2 American pragmatists

In the United States, too, there had been a desire at the turn of the century to escape from the dogmatic identification of liberty and the market. The progressive era, with its programme of regulating the robber barons, ushered in a more critical attitude. Historians Charles and Mary Beard wrote an iconoclastic account of the constitution, listing the economic holdings of the framers. The message was evident: The American constitution was not an absolute and universal ideal, but the juridical framework of sectional financial interests (and hence, government was justified in acting against those interests, even where its actions appeared unconstitutional). And, contrary to the mainstream political nativism, American anthropologists, like Margaret Mead, Herscovits and Ruth Benedict inspired by Franz Boas were looking at the moral codes of other cultures, and learning the lesson that the White race was only one amongst many.

It was the pragmatists, John Dewey, William James and CS Pierce that created the intellectual framework in which it was possible to reconcile these contradictory ideas of race and nation, liberty and government. Like the analytical philosophers in Britain, the pragmatists rejected the determinate totalities of classical philosophy in favour of a more eclectic approach. Dewey in particular did most to draw a generation of American radicals back into the fold. In the twilight of his life Dewey courted the renegade Bolshevik leader Trotsky in Mexico, at the behest of his radical students, like Max Eastman and Sidney Hook. To those younger American radicals Trotsky represented the lost ideal of the Russian revolution. To Trotsky, Dewey was the academic authority needed to give the stamp of respectability to his counter-enquiry to Stalin's show trials. To Dewey Trotsky's arguments case against capitalism could be plundered for arguments against the laisser faire policies in his own country, while Trotsky's denunciation of Stalin was the living evidence that bolshevism, too, could fail. In the long run it was Dewey's pragmatism that won out, as successive layers of American radicals embraced Dewey's philosophy as an alternative to the 'God that failed'. Passing through the Trotskyist milieu they had the best informed arguments against the Soviet Union to contribute to a new Cold War liberalism, but they also had reinvigorated Dewey's pragmatism.

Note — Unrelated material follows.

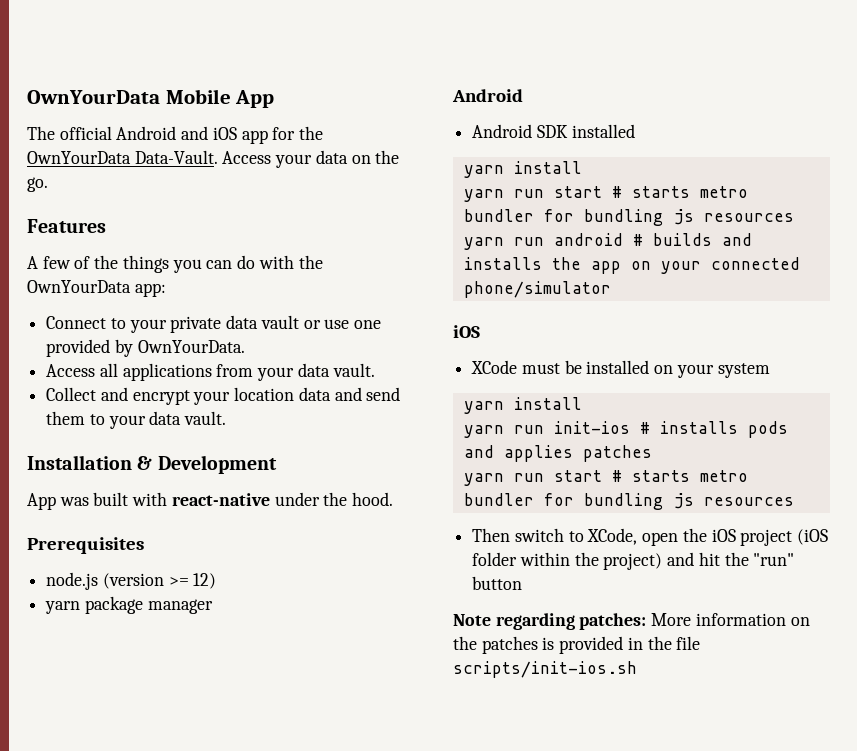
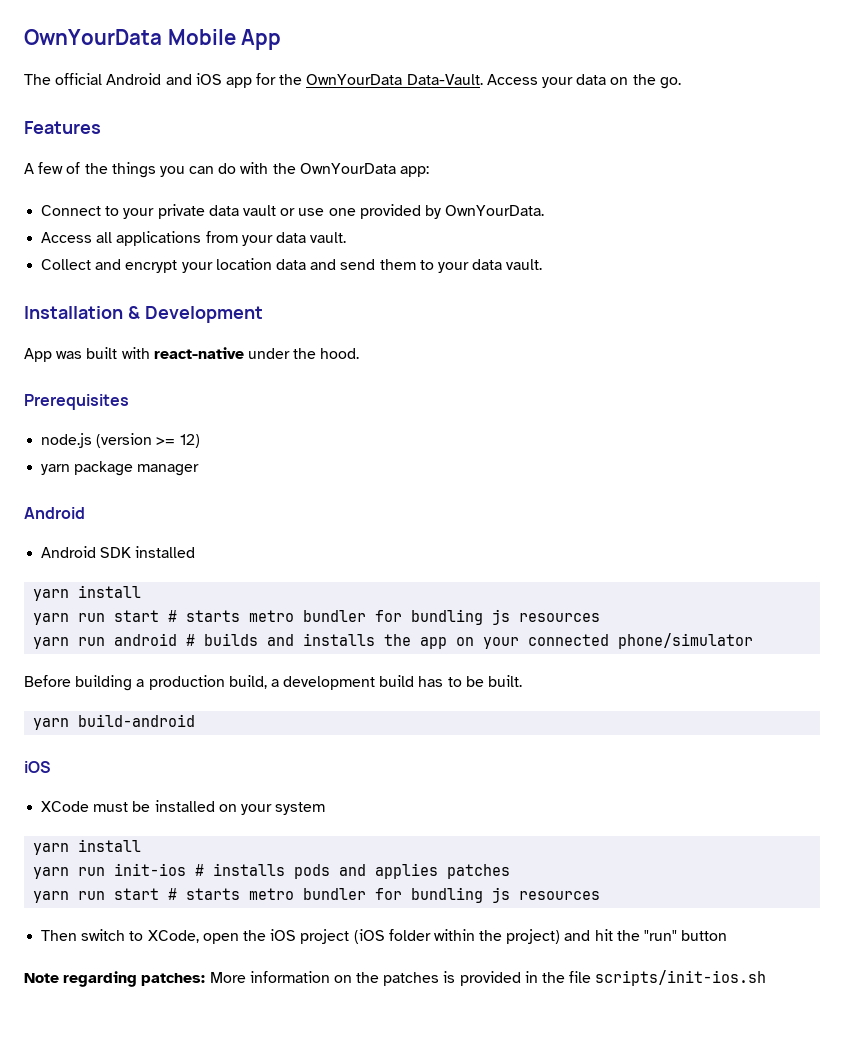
(611, 289) none -> [24,675,523,691] [33,714,196,730] // Before building a production build, a development build has to be built. // yarn build-android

After the second world war British analytic philosophy and American pragmatism merged more closely as a narrowly apolitical concern with matters of formal logic and semantics united such thinkers as Ayer in Britain and WVO Quine in the US.

American sociologists

The influence of positivism in the US was not wholly within the realm of philosophy. Early American sociologists were inspired by Comte and Durkheim. At the University of Chicago the study of urban populations rested the race question from eugenics and criminology from ethics. Studies like Robert and Helen Lynd's Middletown, while theoretically na´ve, nonetheless proved the worth of social research. Functional sociology, while criticised, was given a new lease of life by Talcott Parsons' integration of Durkheim's structural positivism and Weber's ideal-types. It was Parsons who wrote President Eisenhower's bon mot that freedom meant the freedom to fail as well as to succeed. But positivist sociology in the US was dealt a death blow by the success of Karl Gunnar Myrdal's Weberian magnum opus An American Dilemma (1944). Commissioned by the Carnegie Foundation as a study on the position of America's black people, the Swedish sociologist's analysis of racism as a cultural hangover of slavery made Weber's approach to sociology mainstream - so much so that the work was admitted as evidence in the famous Brown v Board of Education judgement that overturned segregation in schools. Peter Berger moved American sociology irretrievably out of the positivist orbit with his phenomenologically inspired The Social Construction of Reality, written with the German sociologist Thomas Luckmann.